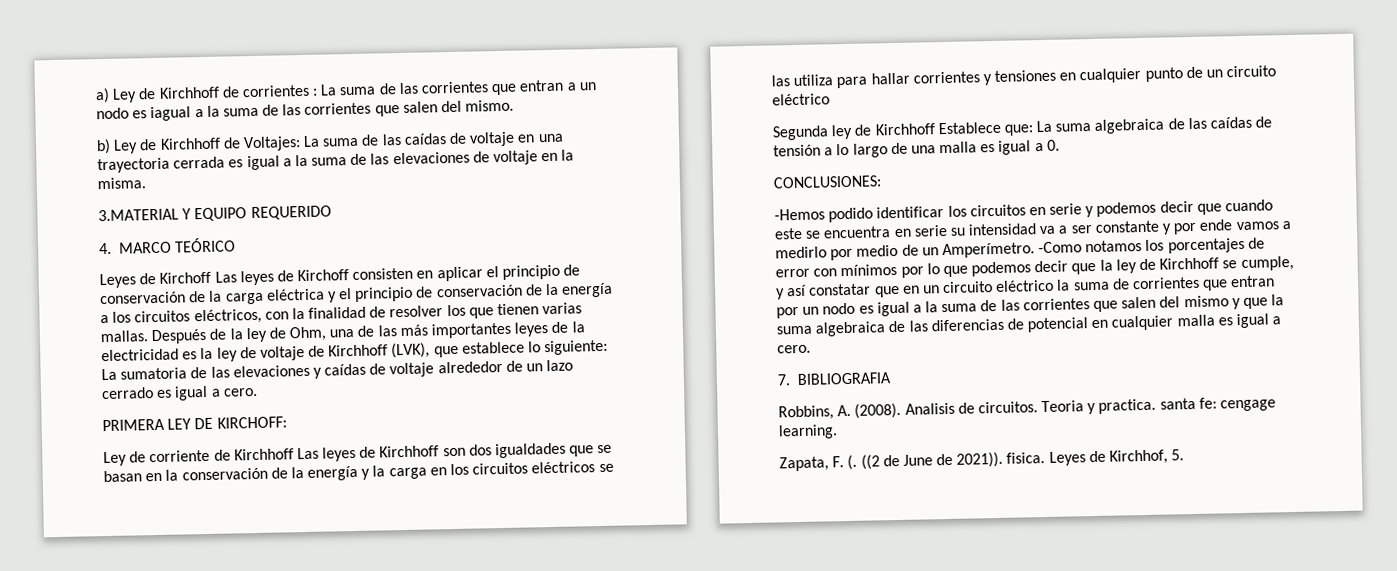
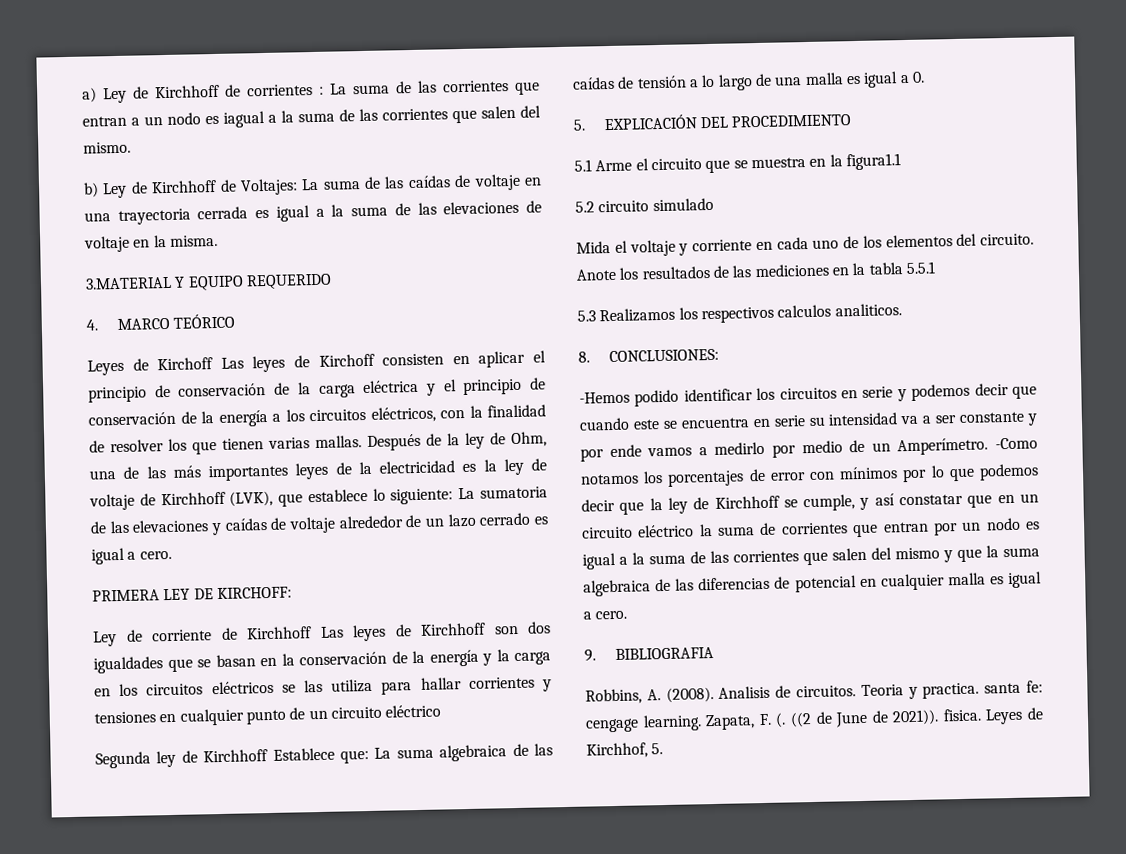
(1060, 145) none -> [573,114,852,131] [574,153,901,174] [575,197,714,213] [576,233,1034,257] [576,261,935,281] [577,303,902,324] [578,351,590,363] 5. EXPLICACIÓN DEL PROCEDIMIENTO // 5.1 Arme el circuito que se muestra en la figura1.1 // 5.2 circuito simulado // Mida el voltaje y corriente en cada uno de los elementos del circuito. Anote los resultados de las mediciones en la tabla 5.5.1 // 5.3 Realizamos los respectivos calculos analiticos. // 8.
[777,374,791,386] 7. -> [584,649,596,662] 9.
(838, 432) // -> (702, 723) none

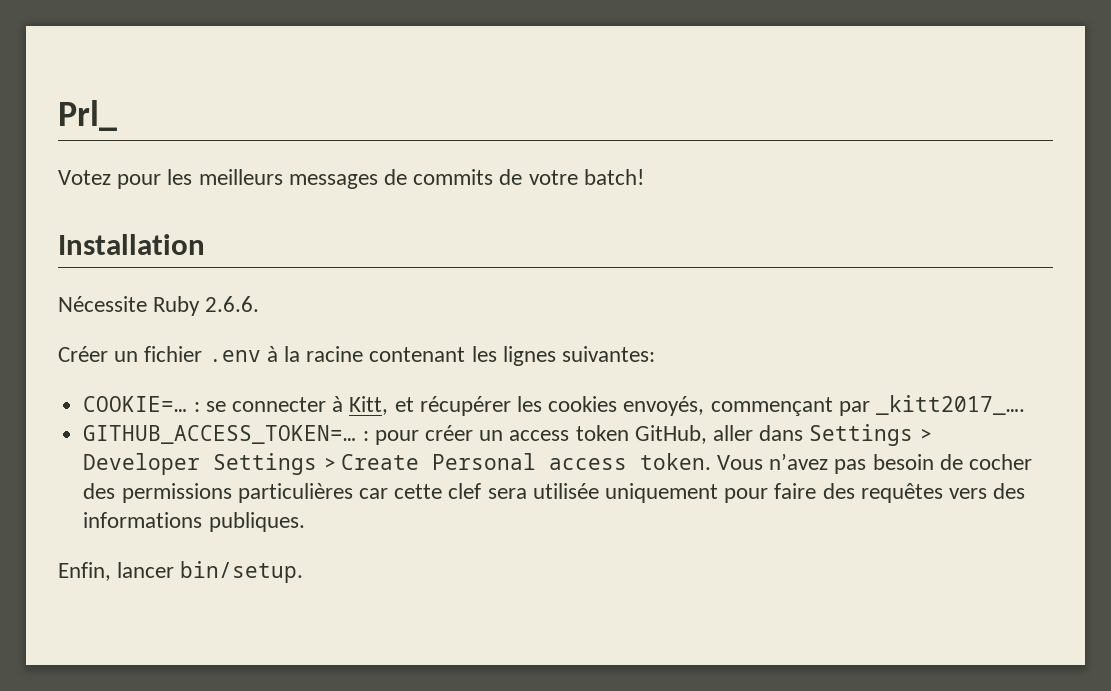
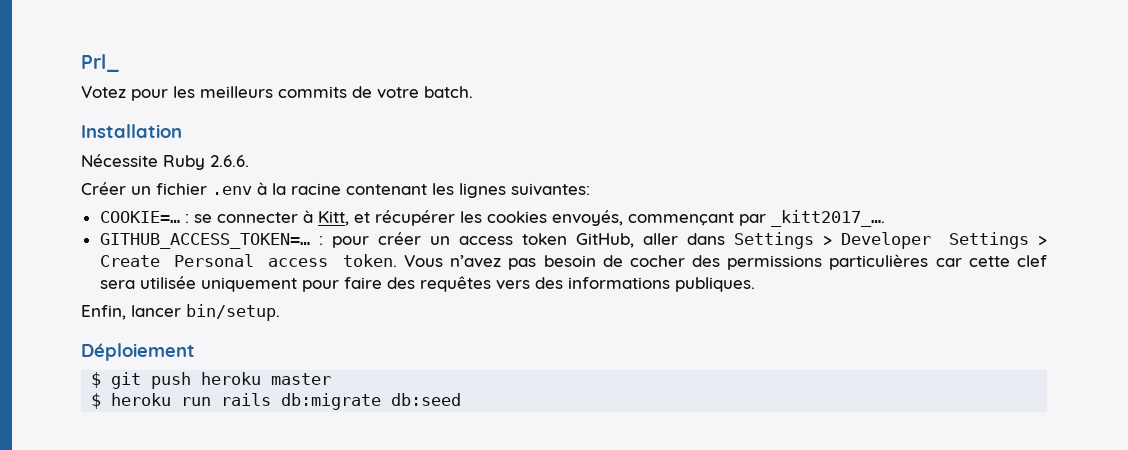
[288,169,408,189] messages de -> (273, 92) none
[583,169,644,185] batch! -> [424,86,473,98] batch.
(304, 572) none -> [81,343,195,361] [91,372,332,389] [91,393,462,410] // Déploiement // $ git push heroku master // $ heroku run rails db:migrate db:seed

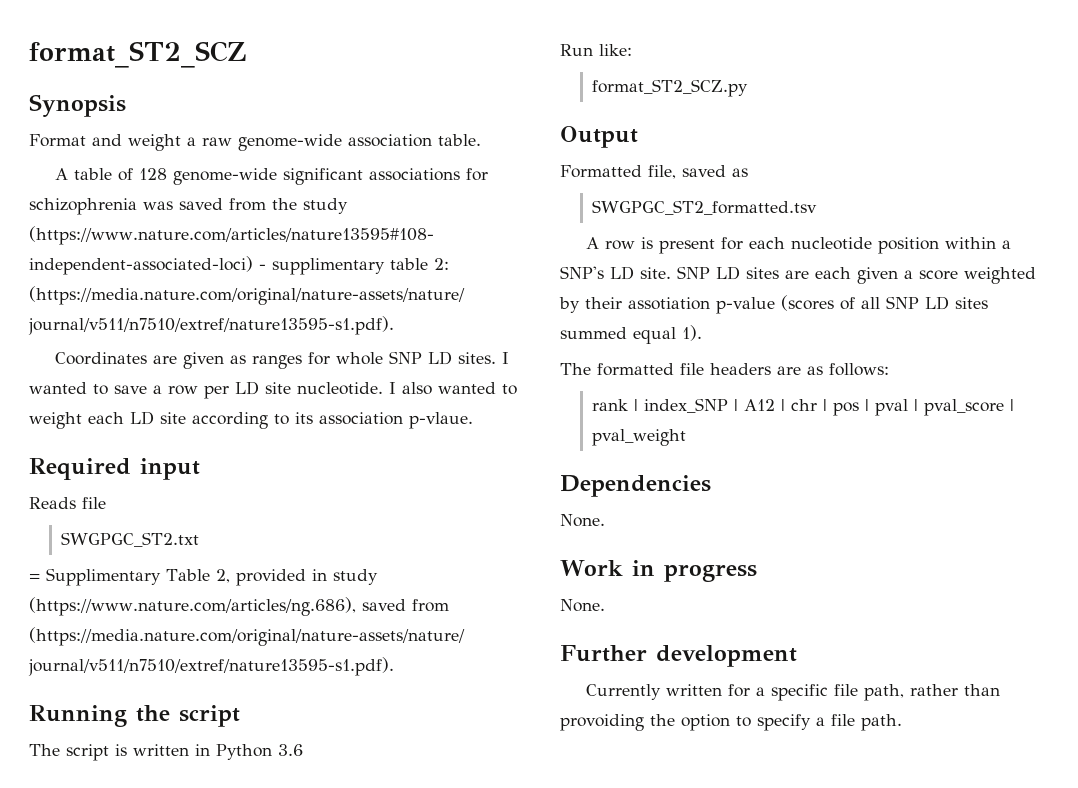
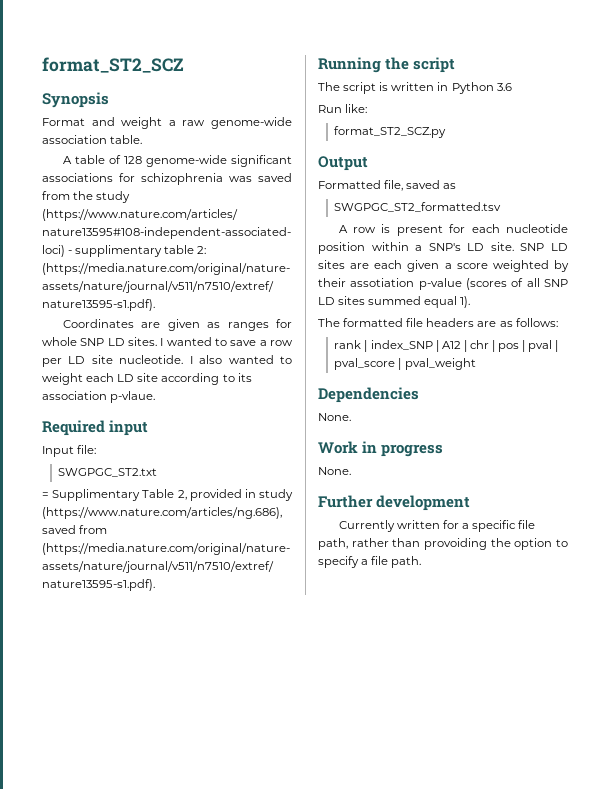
[29,497,106,509] Reads file -> [42,445,97,457] Input file:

Requirement. Could you return the entire listing above verbatim while dropping each picture?

Reply.
(1060, 145) none -> [573,114,852,131] [574,153,901,174] [575,197,714,213] [576,233,1034,257] [576,261,935,281] [577,303,902,324] [578,351,590,363] 5. EXPLICACIÓN DEL PROCEDIMIENTO // 5.1 Arme el circuito que se muestra en la figura1.1 // 5.2 circuito simulado // Mida el voltaje y corriente en cada uno de los elementos del circuito. Anote los resultados de las mediciones en la tabla 5.5.1 // 5.3 Realizamos los respectivos calculos analiticos. // 8.
[777,374,791,386] 7. -> [584,649,596,662] 9.
(838, 432) // -> (702, 723) none

[288,169,408,189] messages de -> (273, 92) none
[583,169,644,185] batch! -> [424,86,473,98] batch.
(304, 572) none -> [81,343,195,361] [91,372,332,389] [91,393,462,410] // Déploiement // $ git push heroku master // $ heroku run rails db:migrate db:seed

[29,497,106,509] Reads file -> [42,445,97,457] Input file:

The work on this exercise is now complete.